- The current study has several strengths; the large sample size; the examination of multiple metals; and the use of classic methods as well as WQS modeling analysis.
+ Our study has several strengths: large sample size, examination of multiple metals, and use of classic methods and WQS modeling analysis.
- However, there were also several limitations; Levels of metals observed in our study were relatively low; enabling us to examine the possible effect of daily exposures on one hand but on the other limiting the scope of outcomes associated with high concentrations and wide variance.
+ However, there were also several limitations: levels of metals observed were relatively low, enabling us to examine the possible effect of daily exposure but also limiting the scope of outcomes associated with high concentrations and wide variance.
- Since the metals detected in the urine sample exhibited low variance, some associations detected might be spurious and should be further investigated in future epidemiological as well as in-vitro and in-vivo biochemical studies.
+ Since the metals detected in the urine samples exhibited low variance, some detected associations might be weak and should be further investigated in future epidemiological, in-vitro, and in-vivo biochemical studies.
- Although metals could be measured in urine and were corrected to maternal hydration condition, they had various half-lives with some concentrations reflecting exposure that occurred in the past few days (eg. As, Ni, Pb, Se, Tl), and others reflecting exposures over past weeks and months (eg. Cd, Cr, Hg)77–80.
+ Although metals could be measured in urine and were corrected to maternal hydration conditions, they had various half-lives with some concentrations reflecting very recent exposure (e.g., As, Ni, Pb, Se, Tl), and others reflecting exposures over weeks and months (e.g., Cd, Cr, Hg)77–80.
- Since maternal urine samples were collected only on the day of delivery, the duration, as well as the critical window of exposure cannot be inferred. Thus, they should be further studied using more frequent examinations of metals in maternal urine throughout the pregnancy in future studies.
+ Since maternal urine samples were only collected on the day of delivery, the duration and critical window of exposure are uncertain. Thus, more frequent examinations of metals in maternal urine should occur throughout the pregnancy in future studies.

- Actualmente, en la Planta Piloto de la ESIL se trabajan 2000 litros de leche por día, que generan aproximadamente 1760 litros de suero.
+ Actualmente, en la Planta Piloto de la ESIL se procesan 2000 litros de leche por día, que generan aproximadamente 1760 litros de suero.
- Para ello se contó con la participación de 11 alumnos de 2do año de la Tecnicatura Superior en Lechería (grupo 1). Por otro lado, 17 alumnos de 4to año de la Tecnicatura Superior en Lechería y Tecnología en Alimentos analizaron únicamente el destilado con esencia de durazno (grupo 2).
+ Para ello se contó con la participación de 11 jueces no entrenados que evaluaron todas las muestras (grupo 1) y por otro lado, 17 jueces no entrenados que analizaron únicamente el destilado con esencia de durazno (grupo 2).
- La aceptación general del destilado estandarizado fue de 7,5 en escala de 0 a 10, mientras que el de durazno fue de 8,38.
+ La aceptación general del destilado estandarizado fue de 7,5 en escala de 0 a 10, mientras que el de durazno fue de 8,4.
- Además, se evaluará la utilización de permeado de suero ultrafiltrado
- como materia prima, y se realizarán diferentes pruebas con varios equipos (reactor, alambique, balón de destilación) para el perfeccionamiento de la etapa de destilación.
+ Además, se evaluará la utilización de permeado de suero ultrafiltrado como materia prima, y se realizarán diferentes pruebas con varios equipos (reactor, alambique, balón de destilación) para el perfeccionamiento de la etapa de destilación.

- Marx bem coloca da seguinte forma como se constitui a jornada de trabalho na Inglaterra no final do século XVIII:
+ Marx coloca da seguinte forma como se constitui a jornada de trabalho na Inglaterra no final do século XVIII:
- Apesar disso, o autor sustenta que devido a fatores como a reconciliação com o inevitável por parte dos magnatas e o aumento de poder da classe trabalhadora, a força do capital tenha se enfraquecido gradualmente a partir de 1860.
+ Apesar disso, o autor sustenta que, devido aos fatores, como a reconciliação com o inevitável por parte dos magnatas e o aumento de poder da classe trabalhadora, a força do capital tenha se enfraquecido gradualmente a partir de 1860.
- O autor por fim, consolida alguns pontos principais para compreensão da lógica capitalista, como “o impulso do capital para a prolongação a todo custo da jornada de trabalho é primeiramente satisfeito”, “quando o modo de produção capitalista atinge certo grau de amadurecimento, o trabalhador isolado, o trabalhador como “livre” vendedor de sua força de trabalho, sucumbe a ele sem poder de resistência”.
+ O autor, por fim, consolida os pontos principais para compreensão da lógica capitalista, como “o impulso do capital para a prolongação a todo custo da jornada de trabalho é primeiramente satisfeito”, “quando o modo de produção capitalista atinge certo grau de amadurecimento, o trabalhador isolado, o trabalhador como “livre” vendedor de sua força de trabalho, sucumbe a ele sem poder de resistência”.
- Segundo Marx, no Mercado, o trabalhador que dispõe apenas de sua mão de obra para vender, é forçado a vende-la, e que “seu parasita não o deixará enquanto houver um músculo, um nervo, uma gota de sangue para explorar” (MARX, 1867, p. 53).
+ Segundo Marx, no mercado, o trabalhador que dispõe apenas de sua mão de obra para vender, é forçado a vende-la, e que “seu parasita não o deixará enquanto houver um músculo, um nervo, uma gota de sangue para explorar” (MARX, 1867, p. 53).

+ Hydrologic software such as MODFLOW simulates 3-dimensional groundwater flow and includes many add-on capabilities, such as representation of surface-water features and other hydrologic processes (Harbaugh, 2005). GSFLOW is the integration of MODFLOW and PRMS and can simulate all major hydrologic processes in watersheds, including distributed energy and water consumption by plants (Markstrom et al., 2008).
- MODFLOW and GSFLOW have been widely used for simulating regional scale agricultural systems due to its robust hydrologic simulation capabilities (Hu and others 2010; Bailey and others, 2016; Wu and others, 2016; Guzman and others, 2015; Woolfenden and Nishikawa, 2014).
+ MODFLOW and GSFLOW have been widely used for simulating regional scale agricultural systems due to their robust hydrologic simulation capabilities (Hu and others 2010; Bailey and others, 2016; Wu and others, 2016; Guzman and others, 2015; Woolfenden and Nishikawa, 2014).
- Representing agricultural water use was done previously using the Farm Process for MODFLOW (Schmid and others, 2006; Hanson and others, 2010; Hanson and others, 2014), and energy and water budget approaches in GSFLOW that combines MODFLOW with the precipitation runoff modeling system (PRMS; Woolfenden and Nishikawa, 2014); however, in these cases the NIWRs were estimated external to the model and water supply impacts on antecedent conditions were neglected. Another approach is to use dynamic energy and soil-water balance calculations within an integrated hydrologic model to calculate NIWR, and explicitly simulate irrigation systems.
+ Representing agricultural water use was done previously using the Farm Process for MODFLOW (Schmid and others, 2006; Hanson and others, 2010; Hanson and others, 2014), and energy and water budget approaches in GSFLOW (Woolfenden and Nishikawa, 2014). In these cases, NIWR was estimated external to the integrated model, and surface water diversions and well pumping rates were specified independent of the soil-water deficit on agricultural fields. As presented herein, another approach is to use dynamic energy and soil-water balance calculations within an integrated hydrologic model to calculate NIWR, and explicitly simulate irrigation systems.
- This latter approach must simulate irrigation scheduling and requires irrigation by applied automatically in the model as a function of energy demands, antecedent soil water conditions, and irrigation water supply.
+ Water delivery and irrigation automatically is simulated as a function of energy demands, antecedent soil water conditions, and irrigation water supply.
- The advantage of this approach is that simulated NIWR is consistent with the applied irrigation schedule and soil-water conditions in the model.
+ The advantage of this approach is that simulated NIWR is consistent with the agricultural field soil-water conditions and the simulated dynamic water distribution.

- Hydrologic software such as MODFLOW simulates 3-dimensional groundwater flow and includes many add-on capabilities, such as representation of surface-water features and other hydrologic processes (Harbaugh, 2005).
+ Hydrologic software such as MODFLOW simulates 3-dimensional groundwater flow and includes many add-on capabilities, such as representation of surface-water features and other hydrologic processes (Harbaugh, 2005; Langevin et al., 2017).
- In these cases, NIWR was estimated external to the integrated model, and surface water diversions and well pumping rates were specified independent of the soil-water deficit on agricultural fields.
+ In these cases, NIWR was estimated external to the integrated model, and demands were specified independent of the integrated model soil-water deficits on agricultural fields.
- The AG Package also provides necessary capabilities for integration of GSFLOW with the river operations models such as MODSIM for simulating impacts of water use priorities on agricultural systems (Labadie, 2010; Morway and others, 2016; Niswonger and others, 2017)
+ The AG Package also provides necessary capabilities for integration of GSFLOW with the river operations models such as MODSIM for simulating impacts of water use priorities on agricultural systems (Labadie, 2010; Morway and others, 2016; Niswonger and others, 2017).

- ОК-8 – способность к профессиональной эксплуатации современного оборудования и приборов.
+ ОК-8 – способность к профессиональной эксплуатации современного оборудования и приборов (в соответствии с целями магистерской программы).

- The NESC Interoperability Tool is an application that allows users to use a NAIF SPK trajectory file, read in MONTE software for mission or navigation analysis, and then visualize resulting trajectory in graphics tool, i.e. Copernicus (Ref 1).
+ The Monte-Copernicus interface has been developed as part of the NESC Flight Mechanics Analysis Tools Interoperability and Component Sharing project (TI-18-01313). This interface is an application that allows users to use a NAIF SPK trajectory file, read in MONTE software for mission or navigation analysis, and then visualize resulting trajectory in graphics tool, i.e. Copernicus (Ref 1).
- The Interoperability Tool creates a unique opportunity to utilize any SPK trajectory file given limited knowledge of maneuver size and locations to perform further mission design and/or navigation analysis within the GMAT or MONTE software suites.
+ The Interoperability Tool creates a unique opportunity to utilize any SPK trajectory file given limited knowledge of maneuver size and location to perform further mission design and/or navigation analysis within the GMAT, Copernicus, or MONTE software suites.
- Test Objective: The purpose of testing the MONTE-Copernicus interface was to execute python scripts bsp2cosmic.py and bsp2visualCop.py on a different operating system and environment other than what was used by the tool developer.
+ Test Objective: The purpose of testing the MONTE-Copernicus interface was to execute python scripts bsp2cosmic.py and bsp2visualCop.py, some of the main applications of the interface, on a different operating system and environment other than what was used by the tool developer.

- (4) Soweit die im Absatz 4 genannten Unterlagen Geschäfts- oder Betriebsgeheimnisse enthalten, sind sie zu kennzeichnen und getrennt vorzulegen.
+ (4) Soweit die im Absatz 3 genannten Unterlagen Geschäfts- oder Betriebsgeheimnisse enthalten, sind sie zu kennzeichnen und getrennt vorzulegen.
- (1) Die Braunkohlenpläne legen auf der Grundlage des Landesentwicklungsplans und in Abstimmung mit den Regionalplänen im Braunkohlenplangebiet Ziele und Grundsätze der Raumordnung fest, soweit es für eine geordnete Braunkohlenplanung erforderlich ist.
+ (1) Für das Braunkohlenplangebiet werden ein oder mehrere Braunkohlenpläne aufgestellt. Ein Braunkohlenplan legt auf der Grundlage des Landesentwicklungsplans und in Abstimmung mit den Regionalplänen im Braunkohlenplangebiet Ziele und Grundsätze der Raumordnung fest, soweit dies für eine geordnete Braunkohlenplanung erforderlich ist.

**What is expected**
The lines from the one containing "and bsp2visualCop.py, some" through the final line of the listing above are to be repeated exactly, and nothing else is to be printed.

**Result**
+ Test Objective: The purpose of testing the MONTE-Copernicus interface was to execute python scripts bsp2cosmic.py and bsp2visualCop.py, some of the main applications of the interface, on a different operating system and environment other than what was used by the tool developer.

- (4) Soweit die im Absatz 4 genannten Unterlagen Geschäfts- oder Betriebsgeheimnisse enthalten, sind sie zu kennzeichnen und getrennt vorzulegen.
+ (4) Soweit die im Absatz 3 genannten Unterlagen Geschäfts- oder Betriebsgeheimnisse enthalten, sind sie zu kennzeichnen und getrennt vorzulegen.
- (1) Die Braunkohlenpläne legen auf der Grundlage des Landesentwicklungsplans und in Abstimmung mit den Regionalplänen im Braunkohlenplangebiet Ziele und Grundsätze der Raumordnung fest, soweit es für eine geordnete Braunkohlenplanung erforderlich ist.
+ (1) Für das Braunkohlenplangebiet werden ein oder mehrere Braunkohlenpläne aufgestellt. Ein Braunkohlenplan legt auf der Grundlage des Landesentwicklungsplans und in Abstimmung mit den Regionalplänen im Braunkohlenplangebiet Ziele und Grundsätze der Raumordnung fest, soweit dies für eine geordnete Braunkohlenplanung erforderlich ist.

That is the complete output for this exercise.